(Dataset items)
=== Section Start ===

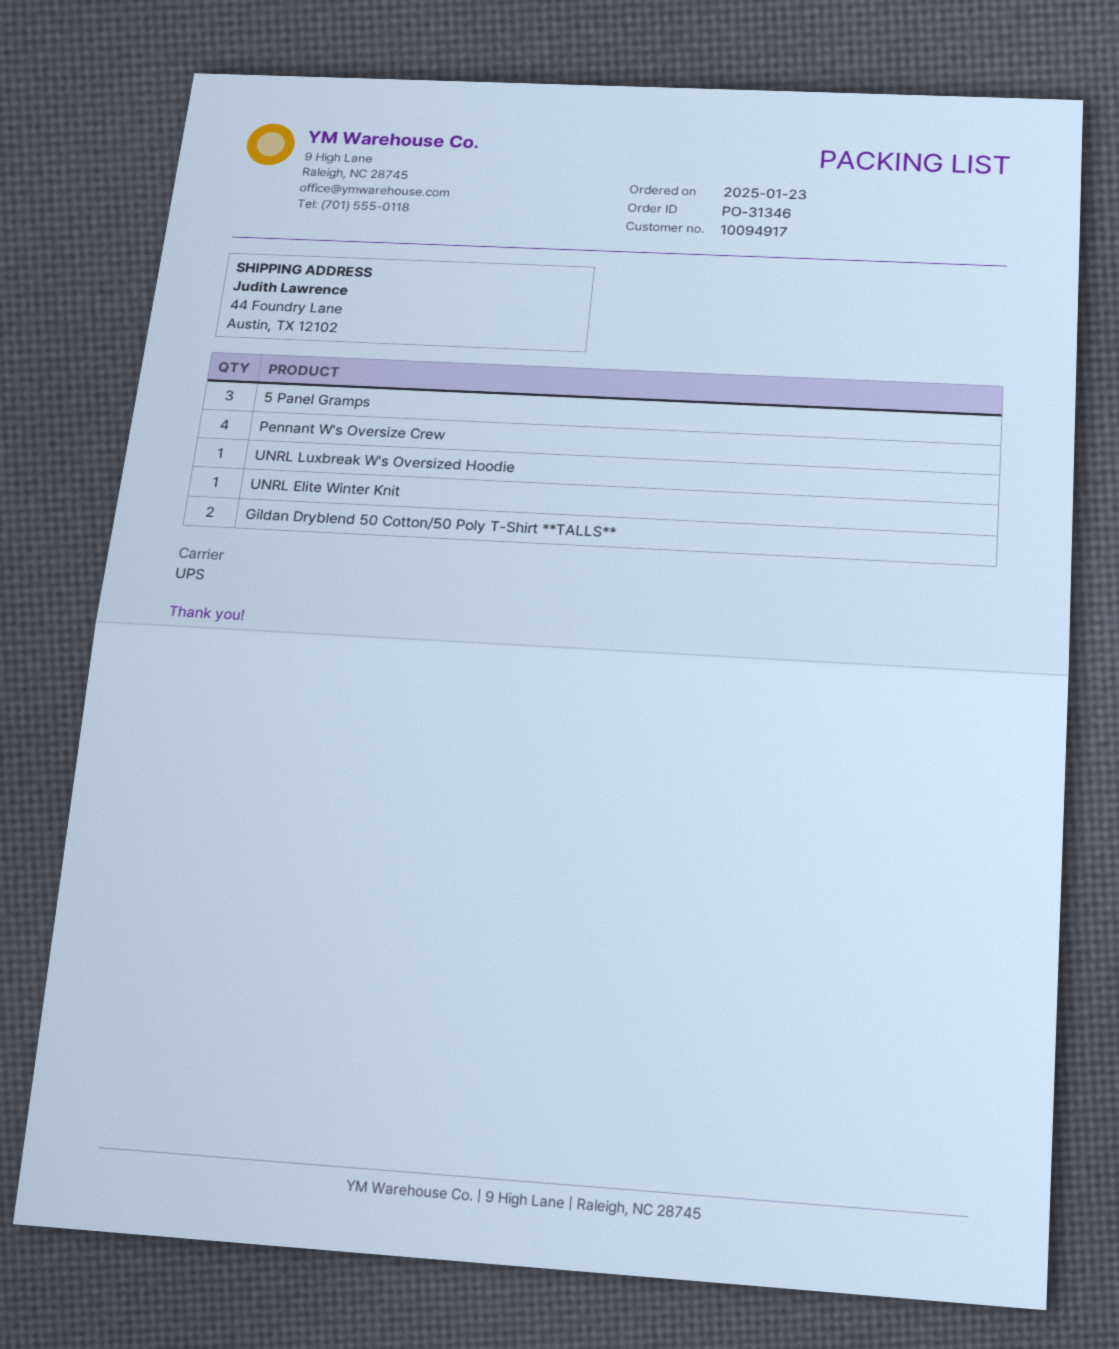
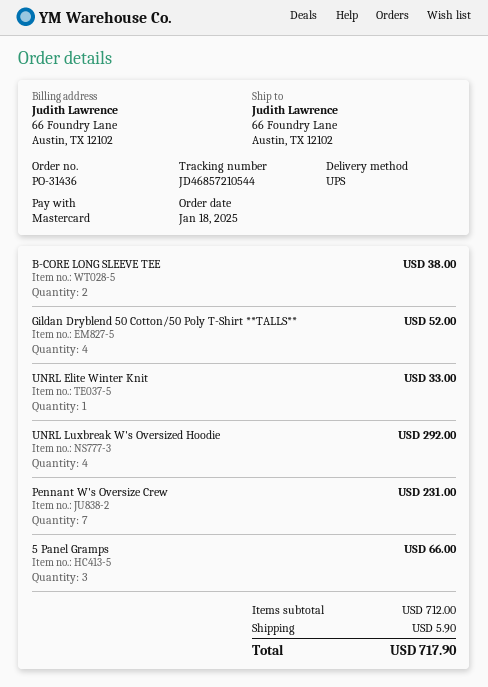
order number: PO-31346 -> PO-31436
order date: 2025-01-23 -> 2025-01-18
ship to: 44 Foundry Lane, Austin, TX 12102 -> 66 Foundry Lane, Austin, TX 12102
Pennant W's Oversize Crew: 4 -> 7
UNRL Luxbreak W's Oversized Hoodie: 1 -> 4
Gildan Dryblend 50 Cotton/50 Poly T-Shirt **TALLS**: 2 -> 4
B-CORE LONG SLEEVE TEE: none -> 2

=== Section End ===

Task item
The lines above that hold the word "order" are the ones to copy.

Response
order number: PO-31346 -> PO-31436
order date: 2025-01-23 -> 2025-01-18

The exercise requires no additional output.